Olvidé decir que tenía permiso de ir al parque pero sólo con mis primos de quien a veces había que cuidarse más que de los perros y los robachicos. No estaba escapando de casa, estaba haciendo algo propio de personas de mi edad, salir a caminar. Atravesé la estación del ferrocarril, dos parques y llegué a una gran avenida, me quedé un rato contemplando cómo cambiaban las luces del semáforo, finalmente crucé, me detuve frente a los helados 33 y de pronto sentí un ardor en las piernas... era la tía abuela, llegó más pronto la vara que traía en la mano que ella, nunca me había pegado, pero ese día me regresó a casa dándome con la vara en las pantorrillas, que pa' que no se me olvidara lo que me iba a pasar si volvía a escaparme. No entendí nada, yo no me había escapado sólo estaba haciendo cosas propias de mi edad, salir a caminar.
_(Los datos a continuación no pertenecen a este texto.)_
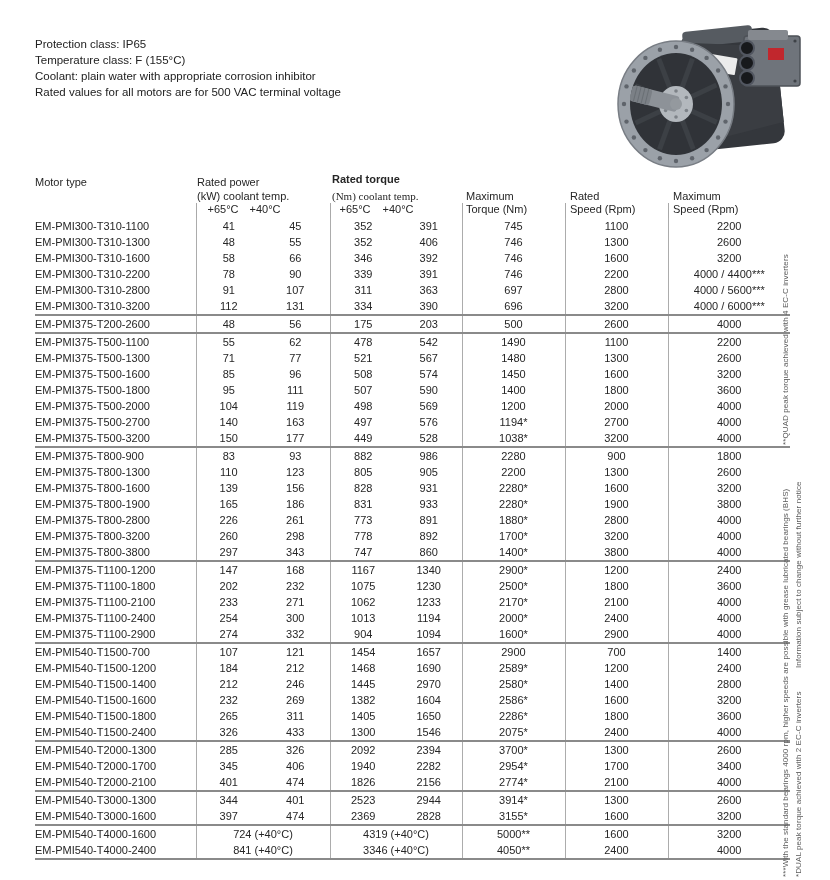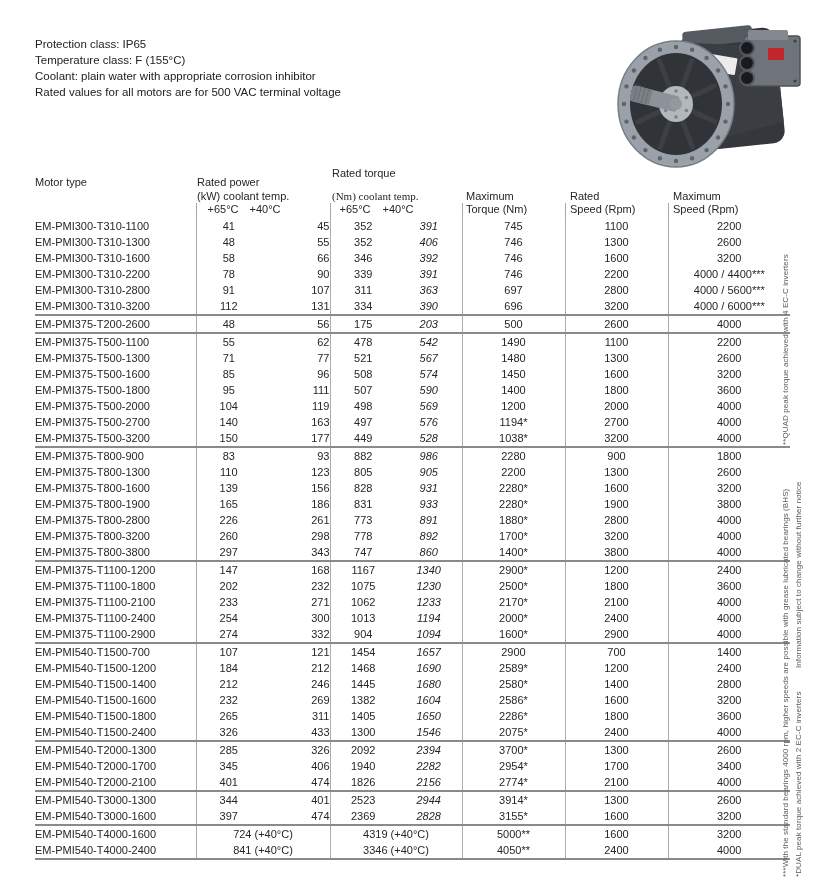"Rated torque" div.hdr { font-weight: none -> bold; top: 167px -> 173px }
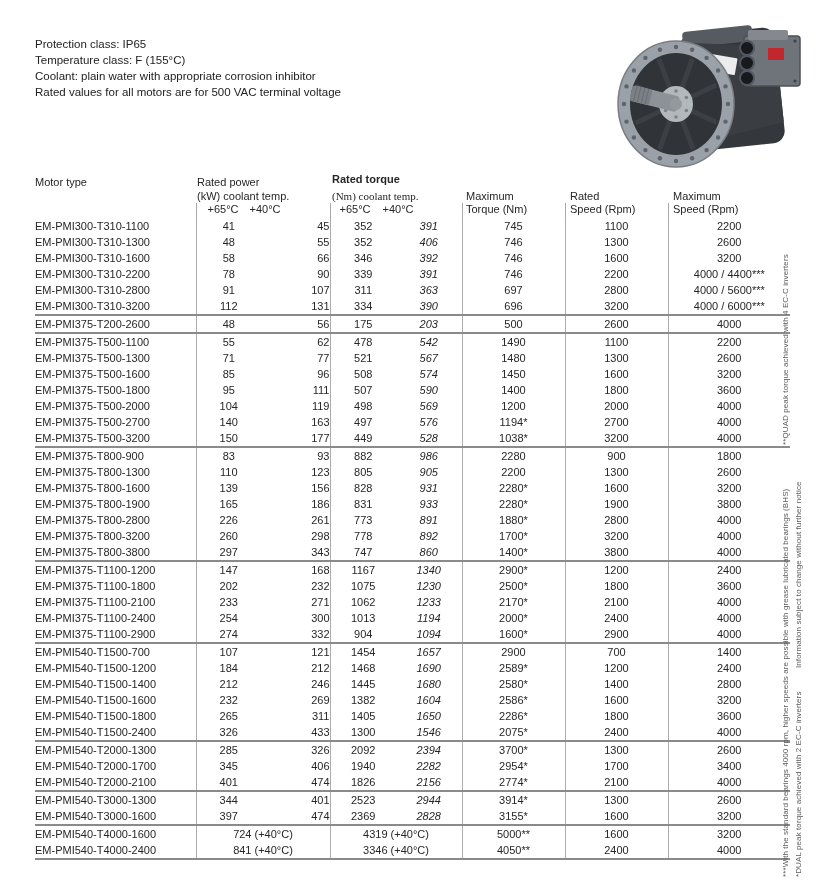"45" .c-p40 { text-align: right -> center }
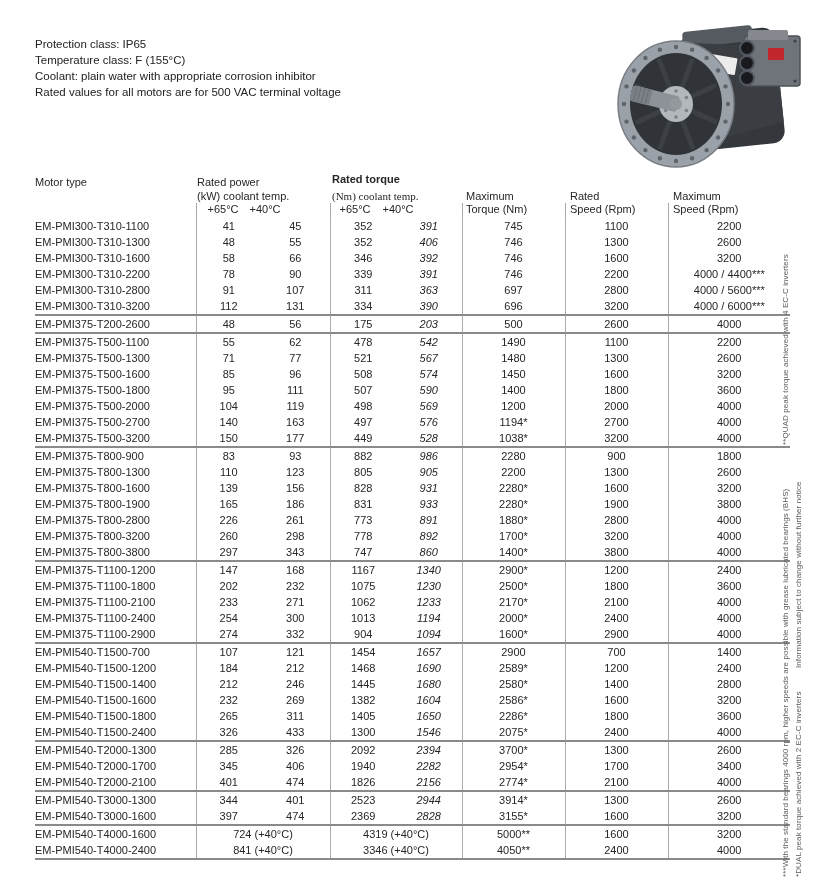"391" .c-t40 { font-style: italic -> none }
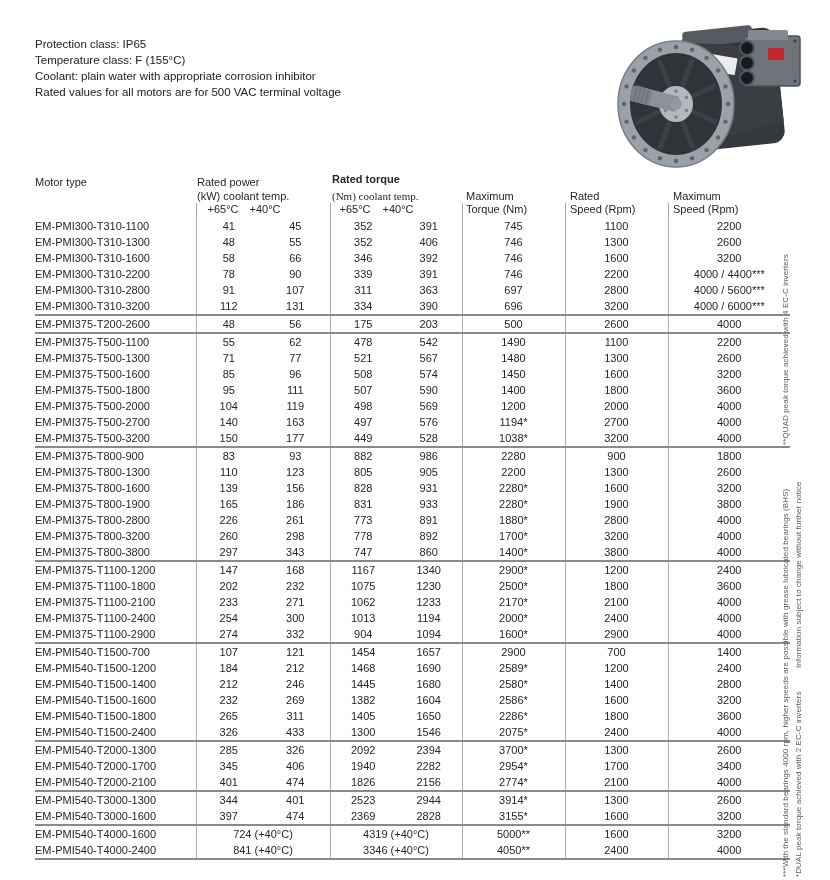"1680" td.c-t40 { text: 1680 -> 2970 }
La niña que no tenía lugar


Enterarme de que el papel de baño se coloca en el carrete con la tira hacia el frente fue toda una revelación. Descubrí, entonces, que había maneras, que había formas, que había estructuras, no sólo desde el modo de ser, sino también en el hacer y es que en mi casa todo era un desmadre; la cocina era una zona de guerra, la sala se juntaba con el dormitorio que a veces separaban islas de ropa y objetos que nunca encontraban dónde estar. En casa nada tenía lugar y yo tampoco, pero el mundo que plasmaba en mis cuadernos era exageradamente ordenado, exageradamente limpio, exageradamente armónico, exageradamente bello… Así hasta la neurosis, hasta sacarme del cuaderno, hasta negar la existencia de imágenes libres que se entreguen al juego. Exiliada mi voz de la pulcritud exacta del papel, fueron las letras en los volantes de negocios, en las servilletas manchadas de café, en el papel de baño que se extiende largo y de frente como mi vida.




Para sentirlo todo


Desde muy niña, María Enriqueta, adoptó la costumbre de andarse por ahí explorando para encontrar nuevos lugares, nuevos caminos, nuevas formas de hacer las cosas. Su máscara de mustia, de niña obediente, ocultaba bastante bien las ganas de hacerse un mundo a su manera. Y es que, aunque hacía todo lo que le mandaban sin remilgar, nunca lo hacía como se lo pedían. Seguir las formas resultaba de lo más aburrido, se propuso entonces como consigna evitar hacer las cosas de la misma manera y como dice Heráclito cuando habla del río, no recorrer nunca dos veces el mismo camino.



De este modo, encontraba, casi siempre, vías alternas excepto para ir a las tortillas, ahí sí no había modo, ya lo había intentado y el camino largo era muy largo y por el otro había que atravesar la ciudad perdida que estaba poblada de niños barrigones y sucios en calzoncitos, borrachos y drogadictos. Los niños barrigones le caían bien, algunos de ellos hasta eran sus amigos, pero los hombres que la miraban con los ojos perdidos le daban mucho miedo. Ni modo, había un solo camino, pero muchas formas de andarlo: un día iba saltando y regresaba de reversa, al día siguiente caminaba por debajo de la acera o se cruzaba la calle cada que llegaba a la cuenta de diez. Caminar como enana, como coja, como manca, con las tortillas en la cabeza, sin pisar las rayas… Caminar sola se convirtió en una de sus cosas favoritas. Más tarde pudo también recorrer la ciudad de noche y esperar la lluvia de verano para salir con sus pies medio desnudos, envueltos en guaraches de campesino a sentir la vida que se deja caer a torrentes y forma cauce en las avenidas. Le intrigaba mirar cómo la gente corría para esconderse y cómo los paraguas se transformaban en su bien más preciado, mientras que ella buscaba alejarse de los grandes techos para volverse río, para seguir sintiéndolo todo y coleccionar la memoria de la tierra que pisa, del asfalto, del pavimento, de la arena, la montaña, el desierto; de los amores vivos, nuevos o rotos, de la llovizna fresca, del aire que se anida detrás de sus ojos, de la vida y la muerte que se bebe a traguitos, poco a poco.